Piera Aiello, la candidata M5S senza volto stravince a Marsala. E’ nel programma testimoni

di Redazione Blitz
Pubblicato il 6 marzo 2018 13:20 | Ultimo aggiornamento: 6 marzo 2018 13:20
Piera Aiello, la candidata M5S senza volto stravince a Marsala. E' nel programma testimoni

Piera Aiello, la candidata M5S senza volto stravince a Marsala. E’ nel programma testimoni

ROMA – Ha fatto la campagna elettorale senza potere metterci la faccia. E’ stata la candidata senza volto, che ha dovuto tenere nascosto perché testimone di giustizia nella terra dell’ultimo padrino di mafia latitante, Matteo Messina Denaro. Eppure nel collegio uninominale di Marsala, dove era candidata per il M5s, Piera Aiello non ha vinto,  ha stravinto con oltre il 51 per cento distaccando di 20 punti Tiziana Pugliese di Forza Italia e l’uscente Pamela Orrù del centro sinistra ferma al 13,5.

Fino all’ultima uscita pubblica Piera Aiello era inavvicinabile: attorno a lei il servizio di sicurezza aveva alzato un muro invalicabile. Ha vissuto così per 26 anni, immersa nell’anonimato in una località segreta. Ora potrà mostrarsi in Parlamento ma con tutte le cautele del caso. La storia di Piera Aiello, vedova del figlio di un boss e cognata della collaboratrice Rita Atria morta suicida, è quella di una donna che si è ribellata alla mafia denunciandone traffici, affari e delitti.

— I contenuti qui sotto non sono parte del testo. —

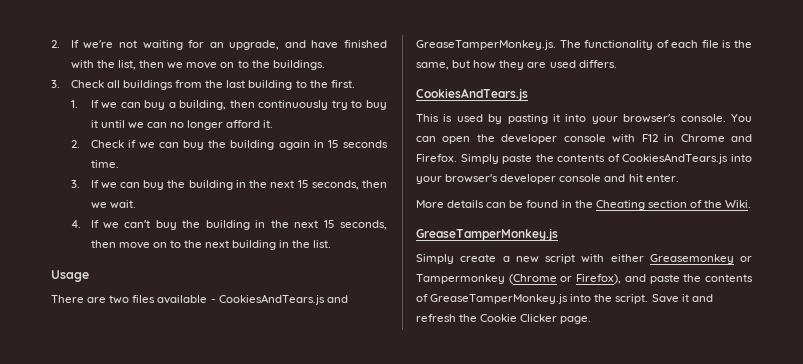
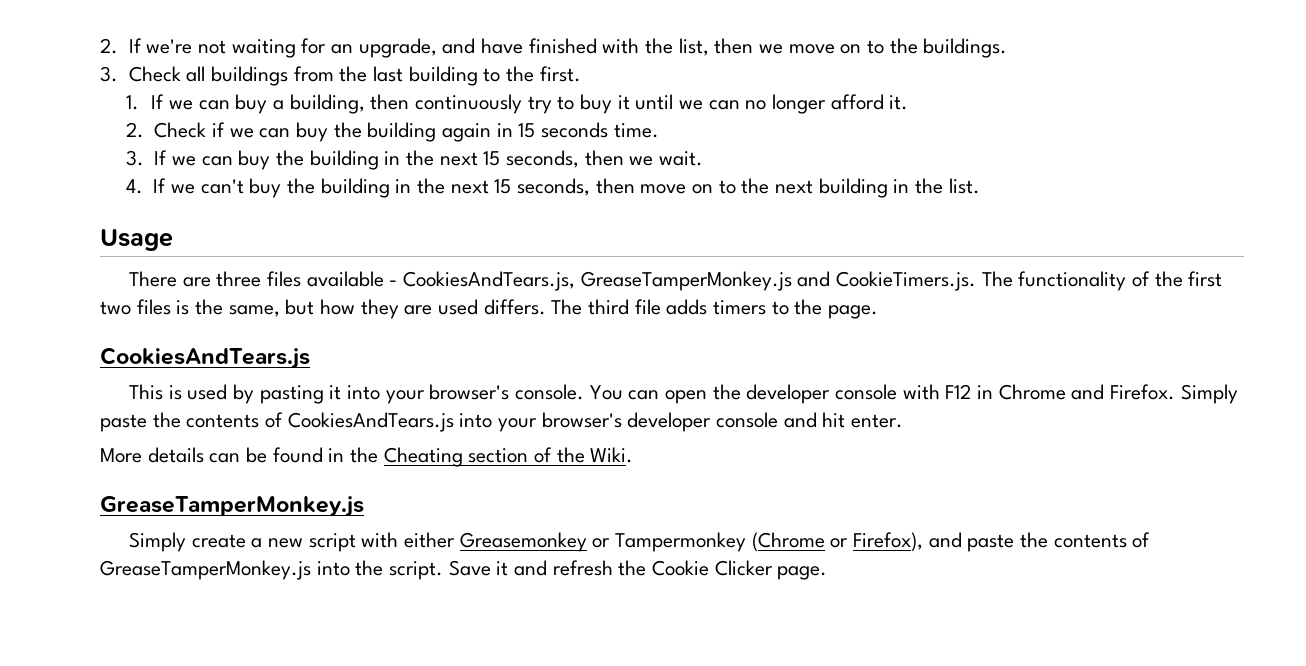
[109,295,130,304] two -> [216,271,262,287] three
[218,294,348,305] [416,40,719,50] CookiesAndTears.js and GreaseTamperMonkey.js. The functionality of each file -> [403,271,1223,291] [100,299,171,315] CookiesAndTears.js, GreaseTamperMonkey.js and CookieTimers.js. The functionality of the first two files
(617, 64) none -> [551,299,879,319] The third file adds timers to the page.

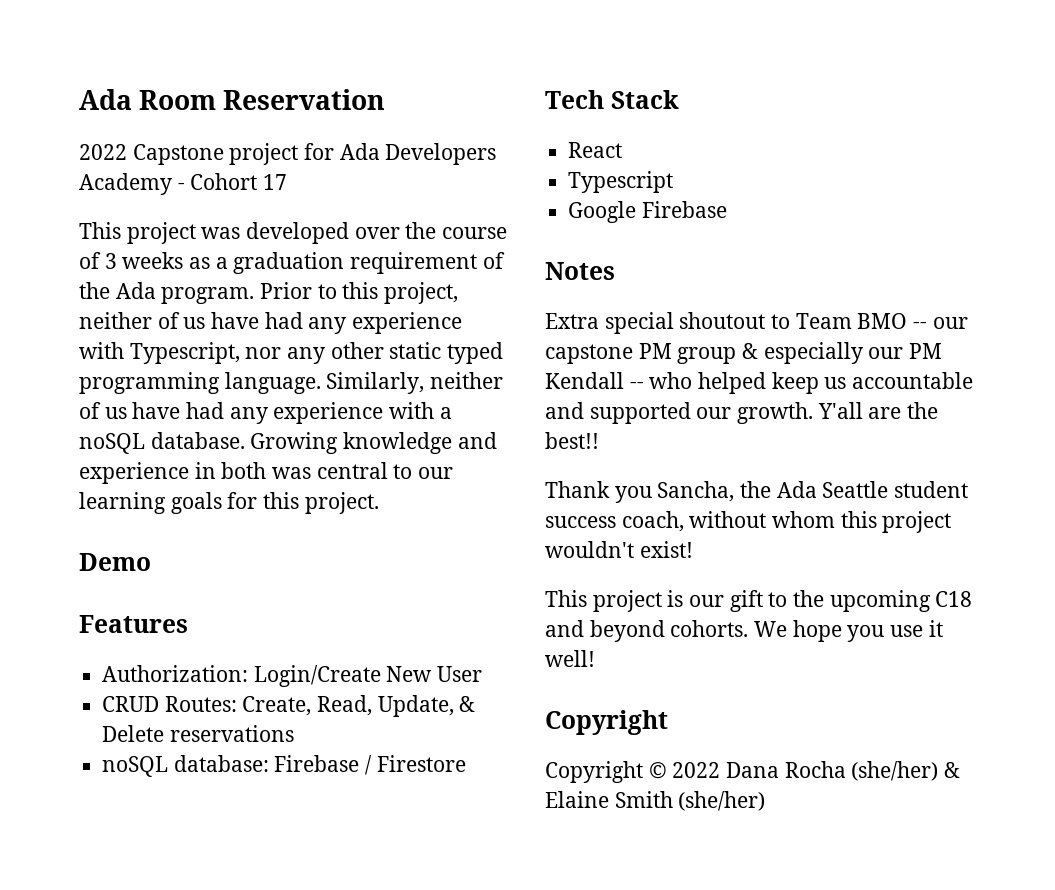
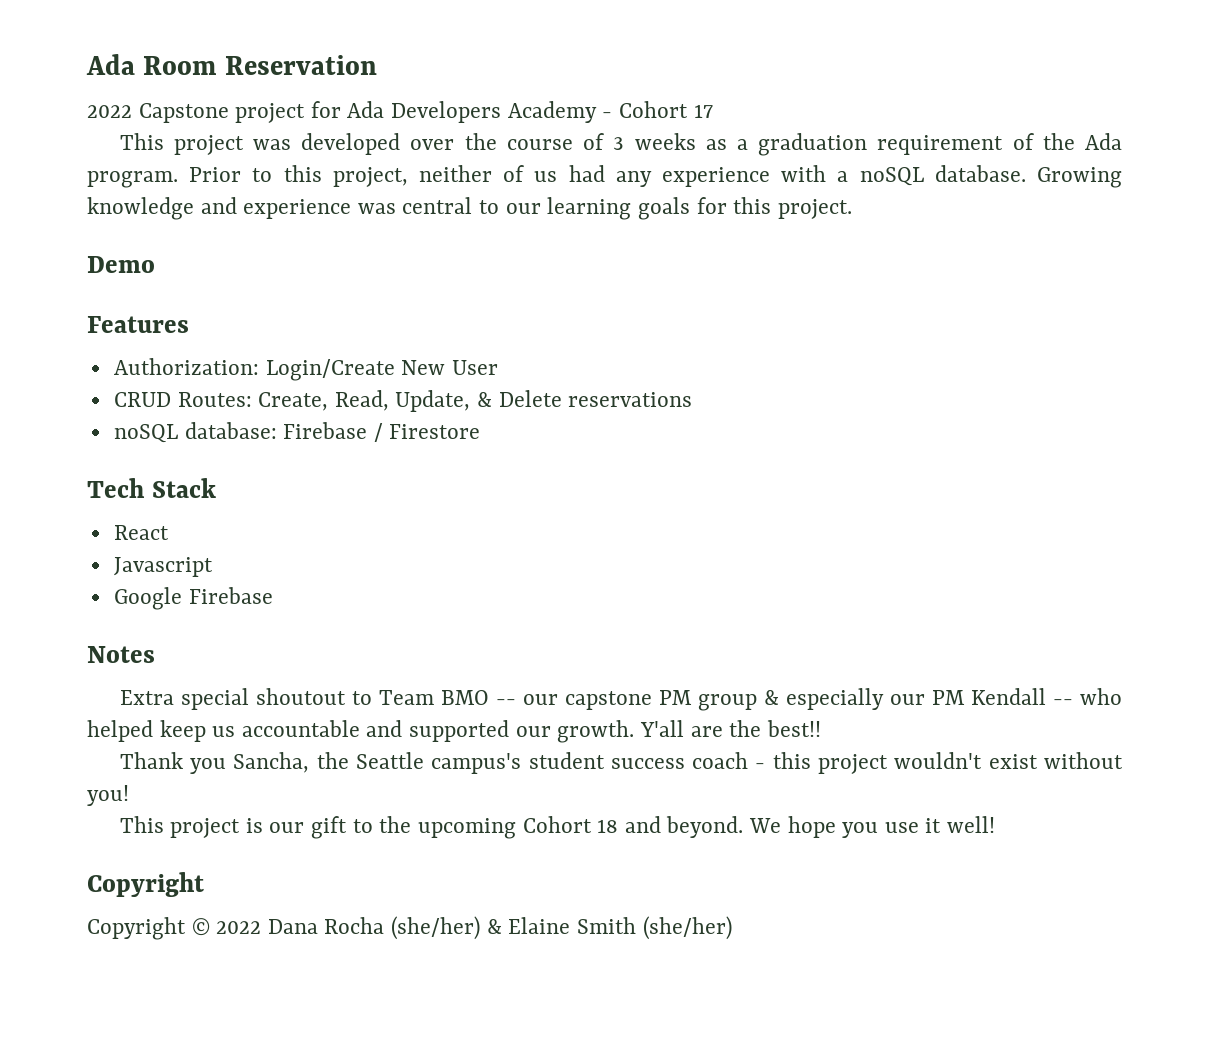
[211,312,463,334] [79,342,504,364] [79,372,504,394] [79,402,181,419] have had any experience with Typescript, nor any other static typed programming language. Similarly, neither of us have -> (558, 176) none
[194,462,267,479] in both -> (352, 209) none
[568,171,674,193] Typescript -> [113,557,213,577] Javascript
[776,481,969,498] [545,511,952,533] [545,541,693,558] Ada Seattle student success coach, without whom this project wouldn't exist! -> [355,752,1124,774] [87,785,129,806] Seattle campus's student success coach - this project wouldn't exist without you!
[935,591,973,607] [545,620,749,642] C18 and beyond cohorts. -> [522,816,744,838] Cohort 18 and beyond.

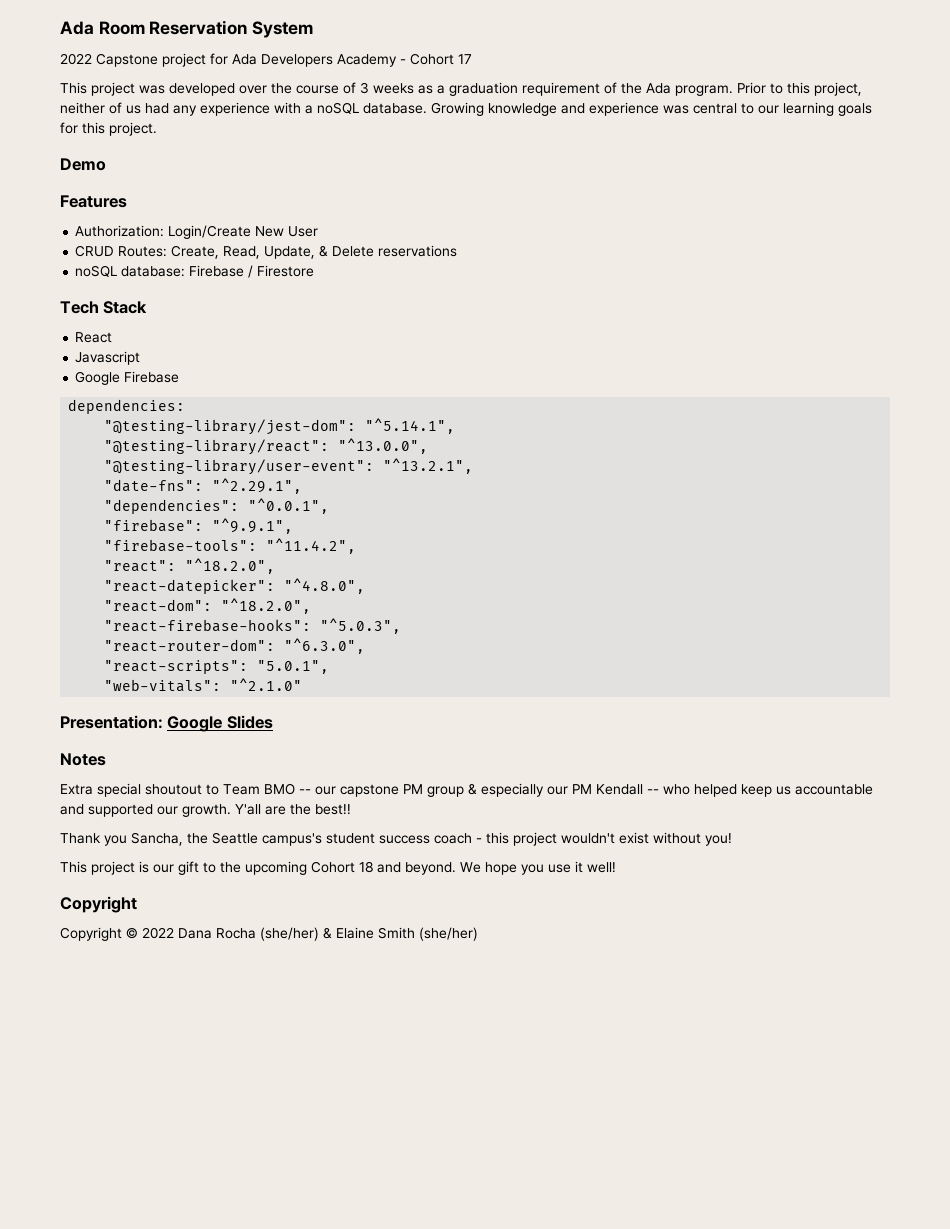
(377, 65) none -> [252,21,314,38] System
(273, 595) none -> [68,399,186,414] [104,418,456,435] [104,438,429,455] [104,458,474,475] [104,478,303,494] [104,498,330,514] [104,518,294,534] [104,538,357,554] [104,558,276,574] [104,578,366,594] [104,598,312,614] [104,618,402,634] [104,638,366,654] [104,660,330,674] [104,678,303,692] [60,715,273,732] // dependencies: // "@testing-library/jest-dom": "^5.14.1", // "@testing-library/react": "^13.0.0", // "@testing-library/user-event": "^13.2.1", // "date-fns": "^2.29.1", // "dependencies": "^0.0.1", // "firebase": "^9.9.1", // "firebase-tools": "^11.4.2", // "react": "^18.2.0", // "react-datepicker": "^4.8.0", // "react-dom": "^18.2.0", // "react-firebase-hooks": "^5.0.3", // "react-router-dom": "^6.3.0", // "react-scripts": "5.0.1", // "web-vitals": "^2.1.0" // Presentation: Google Slides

Piera era la moglie di Nicola Atria, figlio del boss don Vito, ucciso il 18 novembre 1985 a soli nove giorni da matrimonio. Nicola – «immischiato nello spaccio di droga, che girava armato e che quando provavo a dirgli di smettere con questa vita lui mi picchiava», ha raccontato tante volte Piera – venne ucciso il 24 giugno 1991 sotto gli occhi della moglie. Quel giorno lei, nel ristorante aperto da soli tre giorni, si salvò per miracolo.

Il marito neanche si accorse di morire, passando dalla vita alla morte in pochi secondi, ammazzato a colpi di fucile a canne mozze. Piera non ci pensò due volte. Denunciò gli assassini e da quel giorno la sua vita non fu, né poteva essere, più la stessa. (Roberto Galullo, Il Sole 24 Ore)

“Tra le tante belle storie di questa campagna elettorale e di queste elezioni ce n’è una che merita di essere raccontata e divulgata: quella di Piera Aiello, testimone di giustizia che potrà riavere pubblicamente indietro il suo volto e la sua identità”. Così Luigi Di Maio sulla sua bacheca dove rilancia il post del blog delle Stelle in cui viene pubblicato un articolo in cui si riassume la vicenda della testimone di giustizia candidata ed eletta con il M5s in Sicilia.